As with prior generations of space toilets, the astronaut would sit on the seat and pull handles over themselves to keep them on the device. A light suction airflow allowed the crew member to separate their waste from their body. A holding tank then stored the liquid or solid waste until it was processed or disposed of along with the station’s other garbage. Crewmembers would put the trash in a capsule and then fire it toward Earth so that it could burn up as it entered the atmosphere.
By the time that host spacecraft Mir retired in 2001, researchers uncovered that the urine dumps were hitting the spacecraft’s solar panels, which caused it to operate at 40 percent of its capacity.
Thus, the International Space Station (ISS) began to modify the Russian potty to recycle the urine into drinking water through a chemical solution called Alternate Urine Pretreatment. With this process, the urine is combined with the solution and other sources of water on the spacecraft, such as condensed humidity from the air, to distill and filter it until it becomes clean drinking water. Through the process, water supply and resupply missions were no longer an issue. The technology can also help us on Earth to find better ways of conserving water and solving shortages.
$30 Million for a Toilet: The Latest Generation
Recently, NASA launched a new space toilet, the Universal Waste Management System (UWMS), to the ISS and Orion. It took NASA six years and $23 million to come up with the design for the new, high-tech porta potty.
The design is universal because it allows the system to adapt to any spacecraft. The loo will feed pretreated urine into a regenerative system, which recycles the urine into water for longer missions or simply stores the waste for disposal for shorter ones via the Urine Transfer System.
The new commode has a built-in system that uses a highly acidic solution to break down deposits in the urine before it is recycled. NASA’s goal is to recycle 98 percent of urine before the first human missions proposed for Mars transport.
The new toilet works and looks the same as the previous generations, but this time, female crewmembers shared their input to help design the shape and length of the funnel, its position, and the shape of the seat.
The toilets are now 65 percent smaller and 40 percent lighter due to the limited space in Orion.

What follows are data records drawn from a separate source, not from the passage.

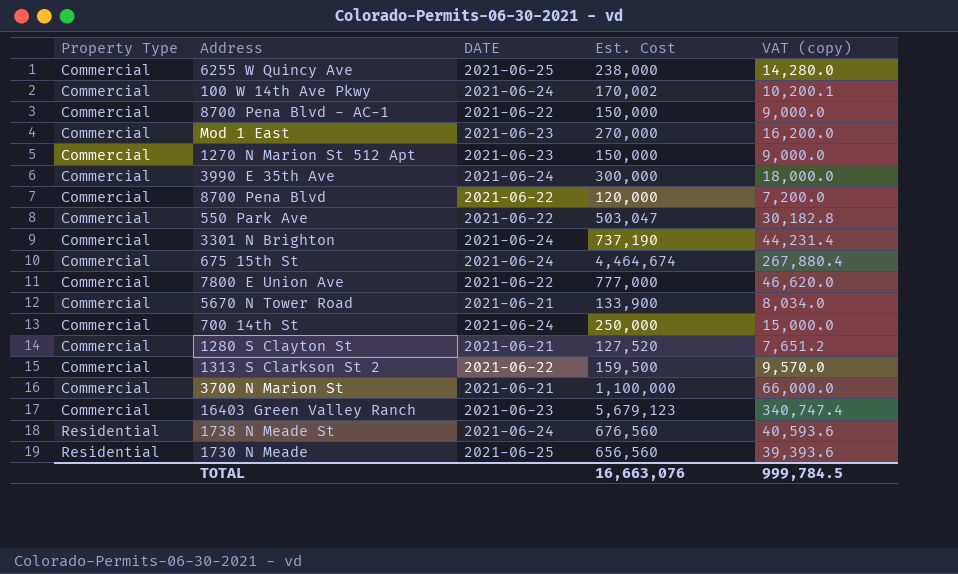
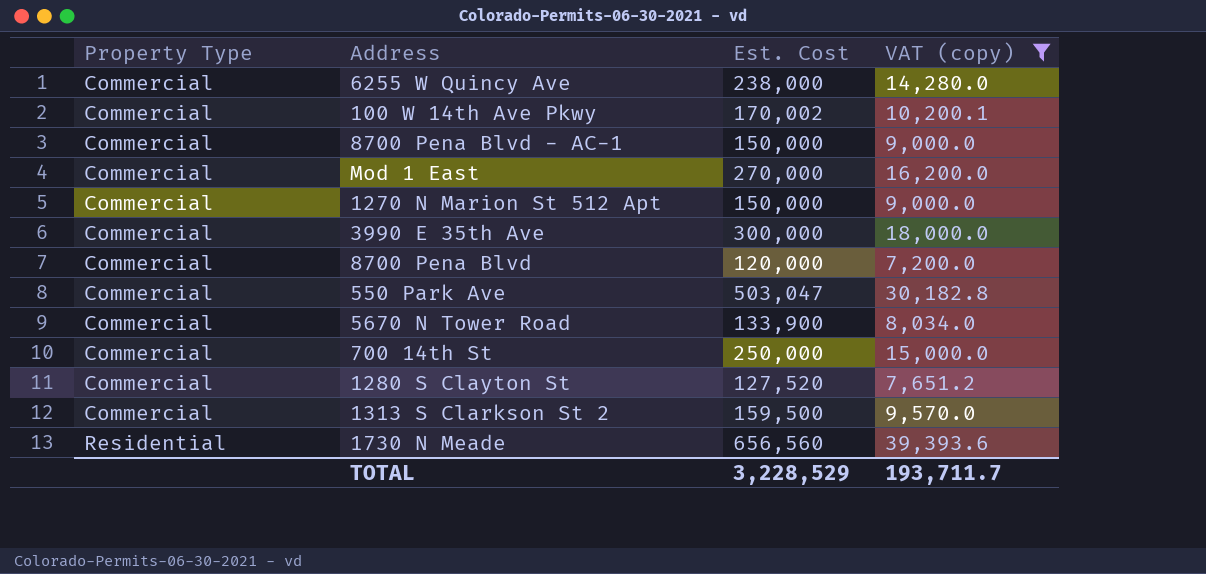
filter: none -> VAT (copy) <= 39,393.6
column DATE | position: 3 -> none
TOTAL | Est. Cost: 16,663,076 -> 3,228,529
TOTAL | VAT (copy): 999,784.5 -> 193,711.7

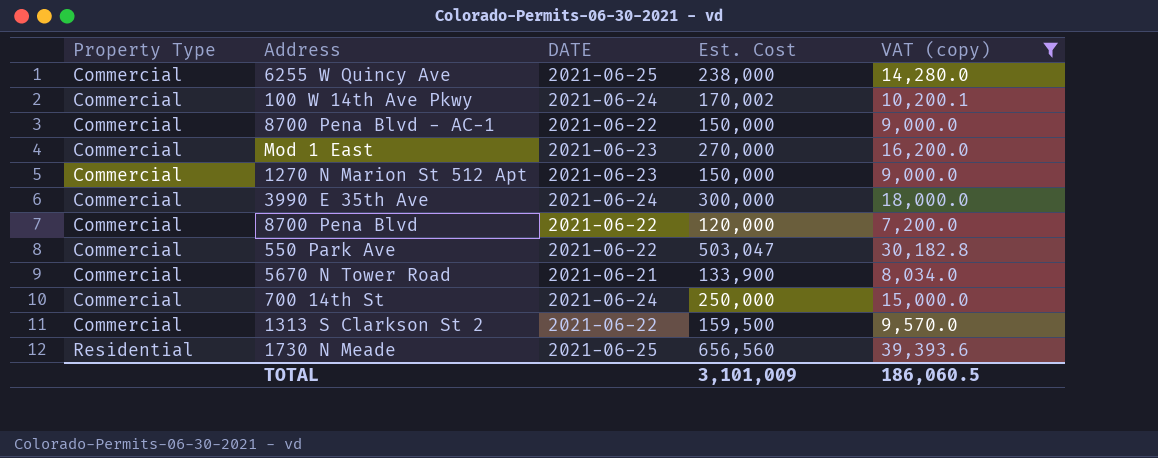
column DATE | position: none -> 3
row 1280 S Clayton St: Commercial | 127,520 | 7,651.2 -> none
TOTAL | Est. Cost: 3,228,529 -> 3,101,009
TOTAL | VAT (copy): 193,711.7 -> 186,060.5

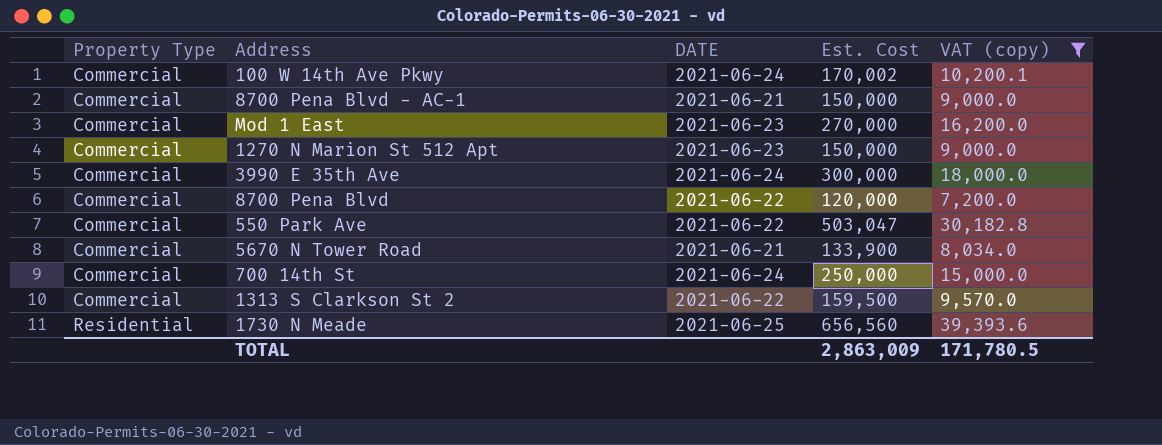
row 6255 W Quincy Ave: Commercial | 2021-06-25 | 238,000 | 14,280.0 -> none
8700 Pena Blvd - AC-1 | DATE: 2021-06-22 -> 2021-06-21
TOTAL | Est. Cost: 3,101,009 -> 2,863,009
TOTAL | VAT (copy): 186,060.5 -> 171,780.5

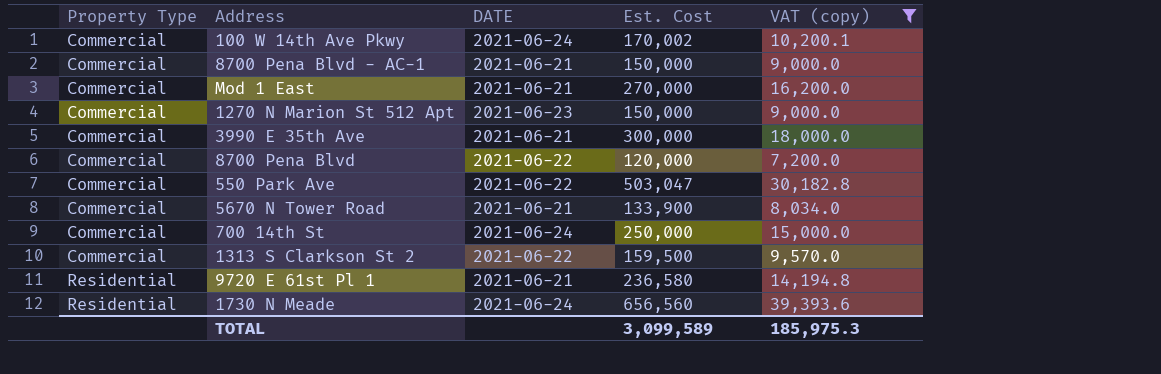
Mod 1 East | DATE: 2021-06-23 -> 2021-06-21
3990 E 35th Ave | DATE: 2021-06-24 -> 2021-06-21
row 9720 E 61st Pl 1: none -> Residential | 2021-06-21 | 236,580 | 14,194.8
1730 N Meade | DATE: 2021-06-25 -> 2021-06-24
TOTAL | Est. Cost: 2,863,009 -> 3,099,589
TOTAL | VAT (copy): 171,780.5 -> 185,975.3

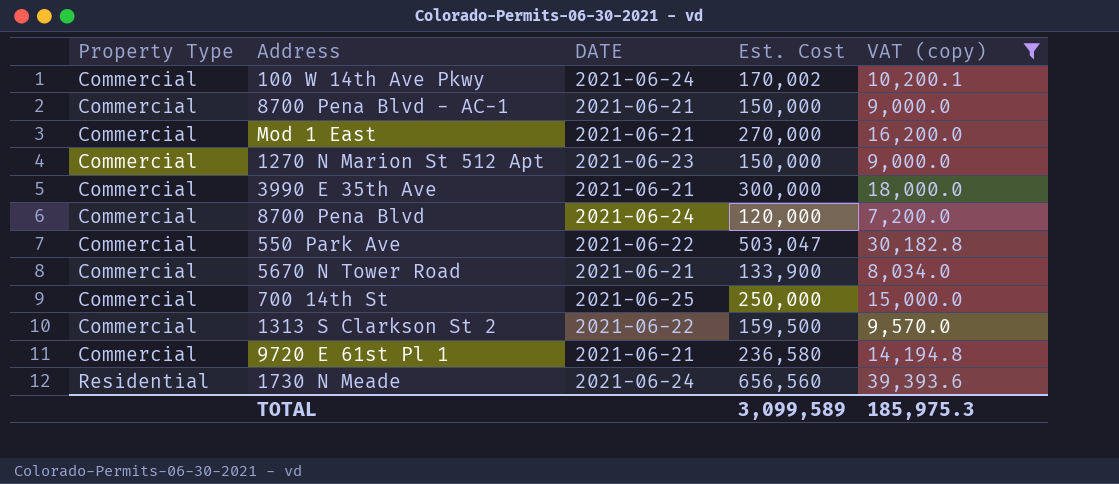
8700 Pena Blvd | DATE: 2021-06-22 -> 2021-06-24
700 14th St | DATE: 2021-06-24 -> 2021-06-25
9720 E 61st Pl 1 | Property Type: Residential -> Commercial

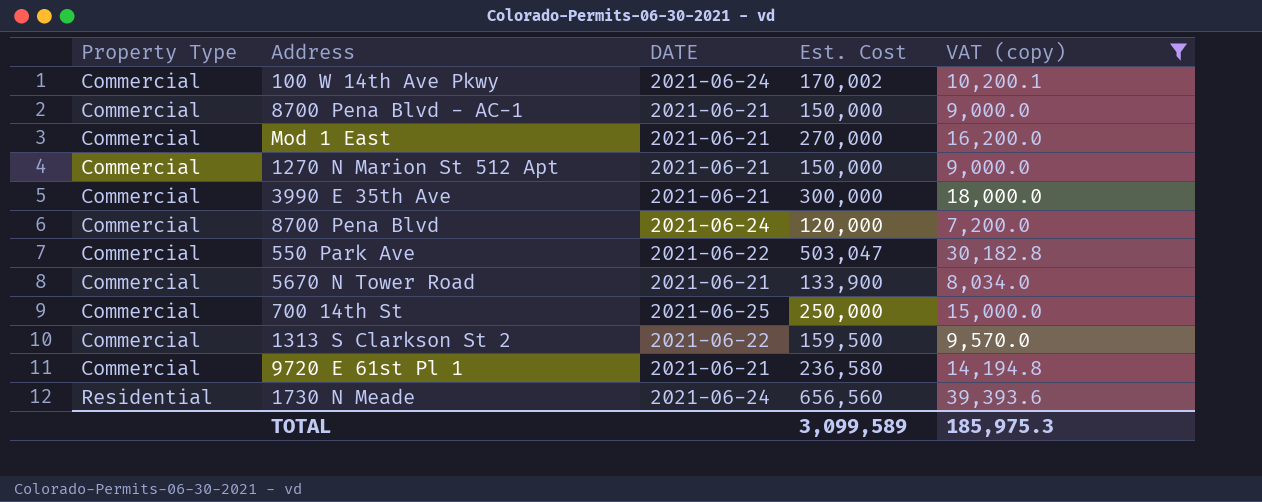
1270 N Marion St 512 Apt | DATE: 2021-06-23 -> 2021-06-21

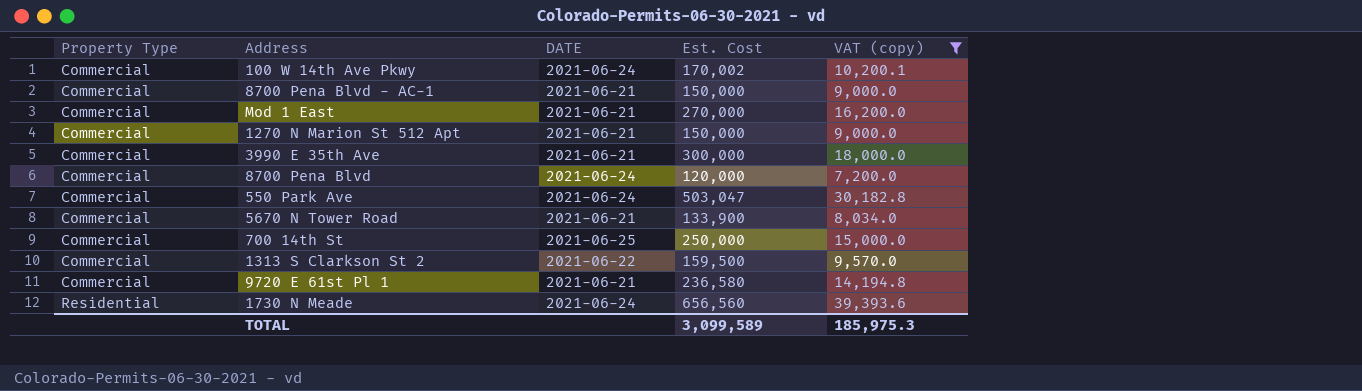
550 Park Ave | DATE: 2021-06-22 -> 2021-06-24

The compact cylinder standing about 28 inches tall features 3D-printed acid-resistant parts made out of materials such as titanium and other durable alloys.
The loo, located within a stall, automatically starts the airflow once its lid is open to pull urine and feces away from the body and into the proper receptacles. It features a specially shaped replaceable funnel and hose for urine or a small and pointy seat for bowel movements, which the crew can use simultaneously. Like before, the system has foot restraints and handholds to keep the astronauts down.
Though astronauts may feel awkward using the new device, it is sure to get a lot of use over the next several months as more Americans go into space.